Restate the records below word for word, and omit the images they hold.

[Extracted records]
◇ ◇ ◇ ◇ ◇
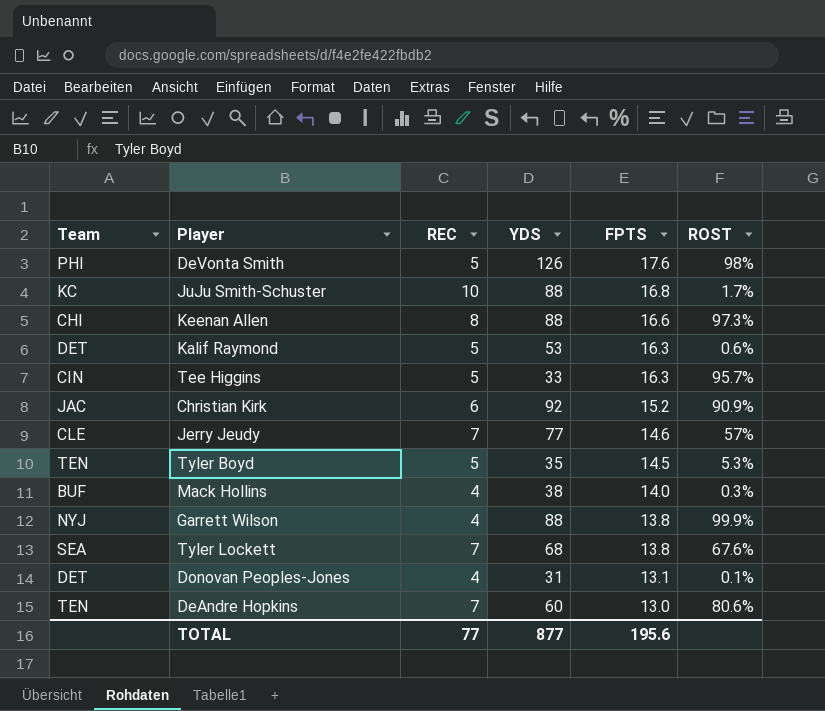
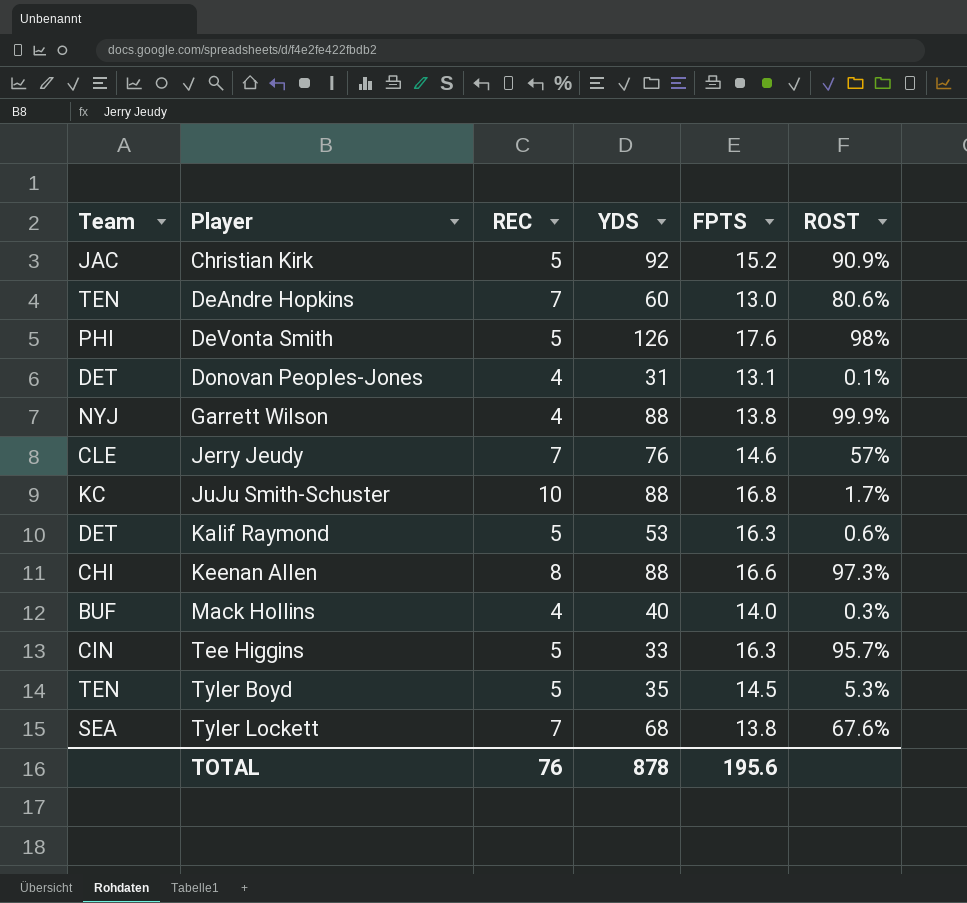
row order: FPTS descending -> Player ascending
Christian Kirk | REC: 6 -> 5
Jerry Jeudy | YDS: 77 -> 76
Mack Hollins | YDS: 38 -> 40
TOTAL | REC: 77 -> 76
TOTAL | YDS: 877 -> 878

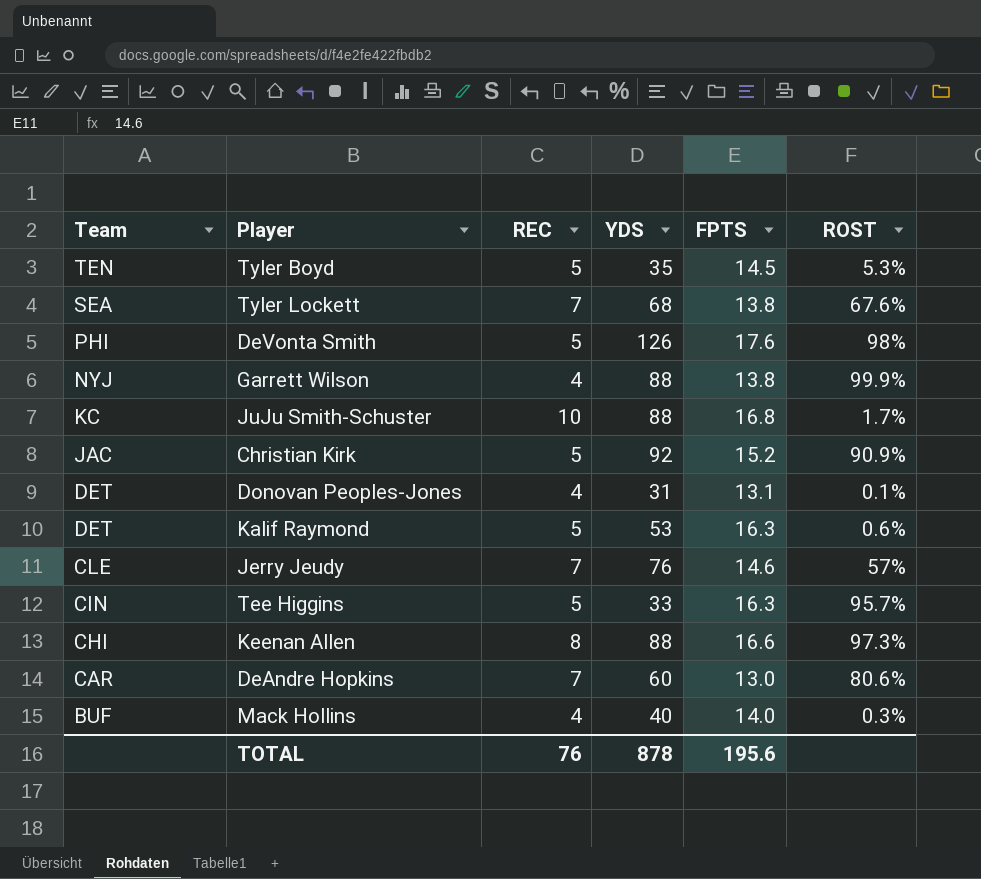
row order: Player ascending -> Team descending
DeAndre Hopkins | Team: TEN -> CAR

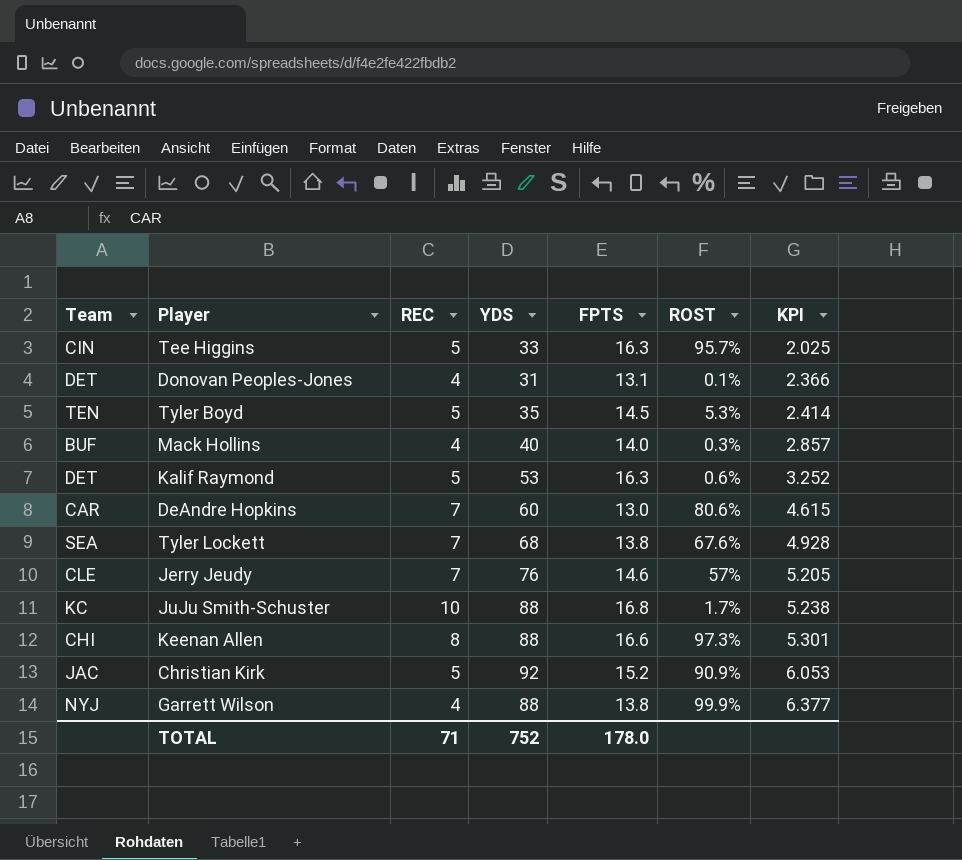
row order: Team descending -> KPI ascending
column KPI | formula: none -> [YDS] / [FPTS]
row DeVonta Smith: PHI | 5 | 126 | 17.6 | 98% -> none
TOTAL | REC: 76 -> 71
TOTAL | YDS: 878 -> 752
TOTAL | FPTS: 195.6 -> 178.0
◇ ◇ ◇ ◇ ◇
## Task solution:
row order: FPTS descending -> Player ascending
Christian Kirk | REC: 6 -> 5
Jerry Jeudy | YDS: 77 -> 76
Mack Hollins | YDS: 38 -> 40
TOTAL | REC: 77 -> 76
TOTAL | YDS: 877 -> 878

row order: Player ascending -> Team descending
DeAndre Hopkins | Team: TEN -> CAR

row order: Team descending -> KPI ascending
column KPI | formula: none -> [YDS] / [FPTS]
row DeVonta Smith: PHI | 5 | 126 | 17.6 | 98% -> none
TOTAL | REC: 76 -> 71
TOTAL | YDS: 878 -> 752
TOTAL | FPTS: 195.6 -> 178.0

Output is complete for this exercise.